The super bowl is losing viewers but ad prices aren’t changing. As an inbound marketer, I like knowing what’s happening with all marketing channels, not just the online ones. The super bowl viewers in 2019 were the lowest in a very long time.

Preliminary figures from Nielson, a research firm, revealed the super bowl was watched by the fewest consumers in 11 years!

The game between the New England Patriots and the Los Angeles Rams had 98.2 million viewers, which is the lowest since 2008. Where 97.5 million watched the super bowl.

What Is the Cost of a 30-second Super Bowl Ad?

By now you’re probably wondering what a super bowl ad cost, right?

Well, get ready. A 30-second super bowl ad spot starts at $5.25 million and that’s an increase from $5.2 million last year.
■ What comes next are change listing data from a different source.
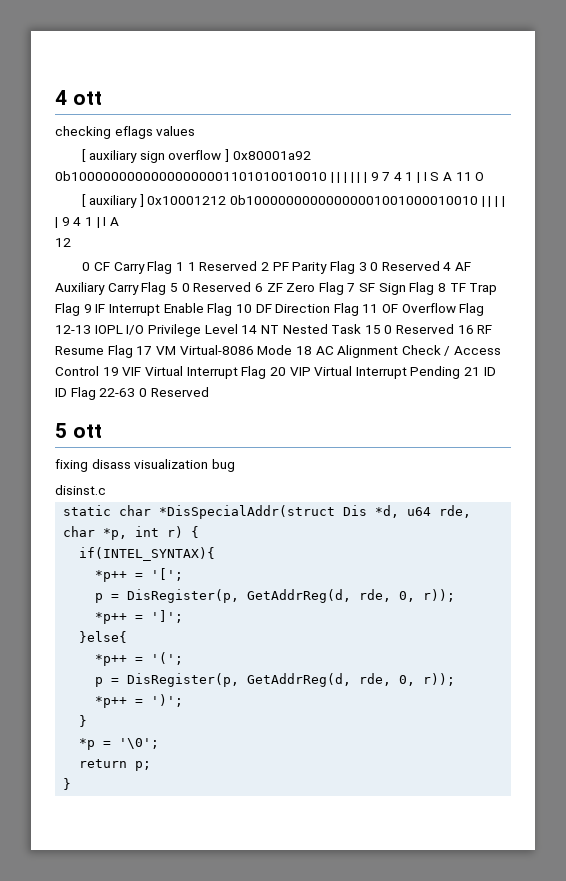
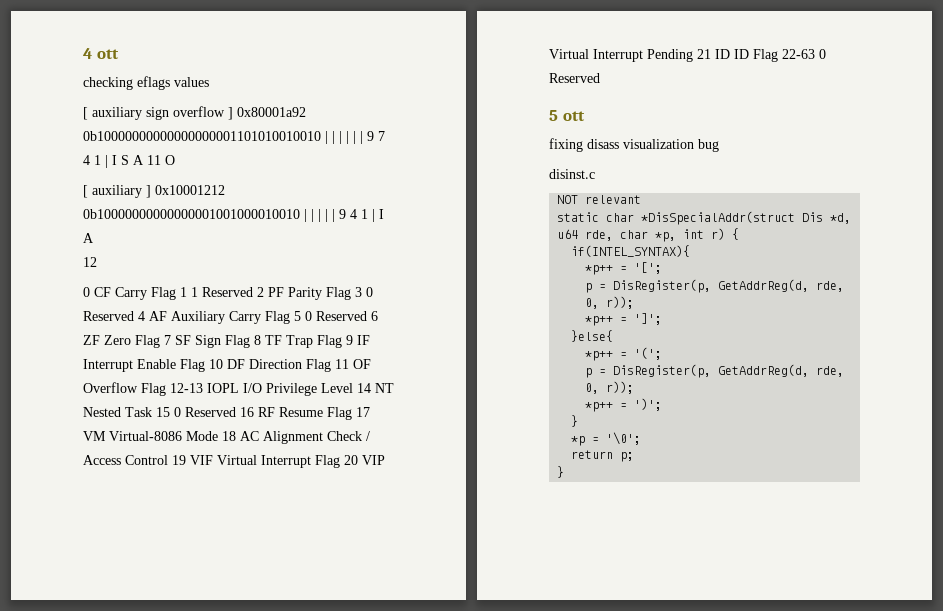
+ NOT relevant

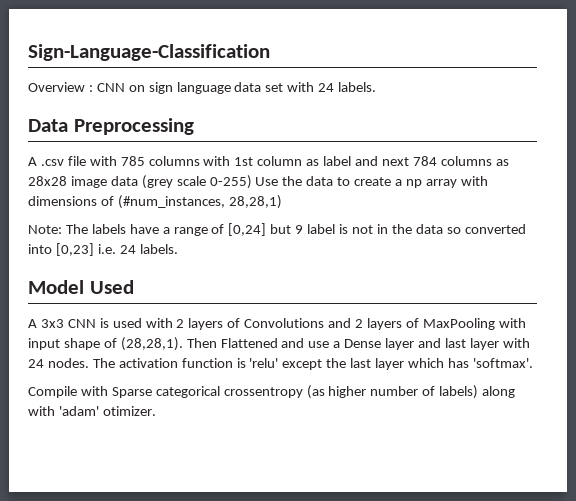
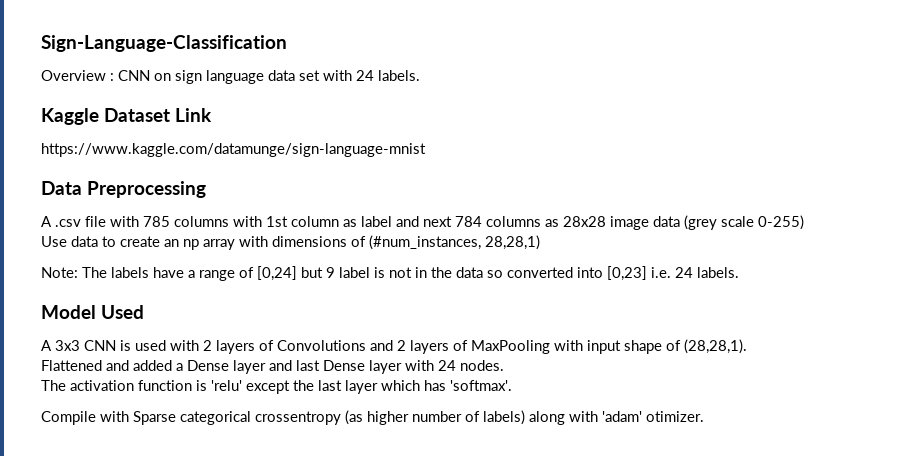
+ Kaggle Dataset Link
+ https://www.kaggle.com/datamunge/sign-language-mnist
- A .csv file with 785 columns with 1st column as label and next 784 columns as 28x28 image data (grey scale 0-255) Use the data to create a np array with dimensions of (#num_instances, 28,28,1)
+ A .csv file with 785 columns with 1st column as label and next 784 columns as 28x28 image data (grey scale 0-255)
+ Use data to create an np array with dimensions of (#num_instances, 28,28,1)
- A 3x3 CNN is used with 2 layers of Convolutions and 2 layers of MaxPooling with input shape of (28,28,1). Then Flattened and use a Dense layer and last layer with 24 nodes. The activation function is 'relu' except the last layer which has 'softmax'.
+ A 3x3 CNN is used with 2 layers of Convolutions and 2 layers of MaxPooling with input shape of (28,28,1).
+ Flattened and added a Dense layer and last Dense layer with 24 nodes.
+ The activation function is 'relu' except the last layer which has 'softmax'.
So, what does this all mean?

The Cost of Consumer Attention is Rising

Here’s the thing.

The advent of social media channels, the rise of bigger websites, video games becoming social spaces, etc. competes for consumer attention. This increased competition naturally raises the cost of consumer attention.

So even though super bowl viewership decreased, the cost of an ad spot increased because consumer attention cost more. In other words, there are plenty of advertisers willing to pay $5.25 million to put their ads in front of 98.2 million viewers.

Here’s another way to look at it.

Super bowl is most likely still the most-watched US broadcast. Also, we’re in an age where consumer attention is tougher to hold because of relatively new competing mediums. Hence, more businesses are willing to buy super bowl spots. Why?

Access to millions of eyeballs with zero or barely any competing brands.

Super Bowl Interest Might Not Be Dropping

Worth noting is that super bowl interest may not be dropping. This is because while Neilson’s figures suggest a decrease in viewership, search interest in the super bowl has increased.

That means more people are using search engines to access the super bowl via other means. Essentially, consumers are choosing how and when they want to watch the big game.

Consider the fact that Google Trends shows a search increase in the term “super bowl” (49 percent) and “super bowl ad” (43 percent).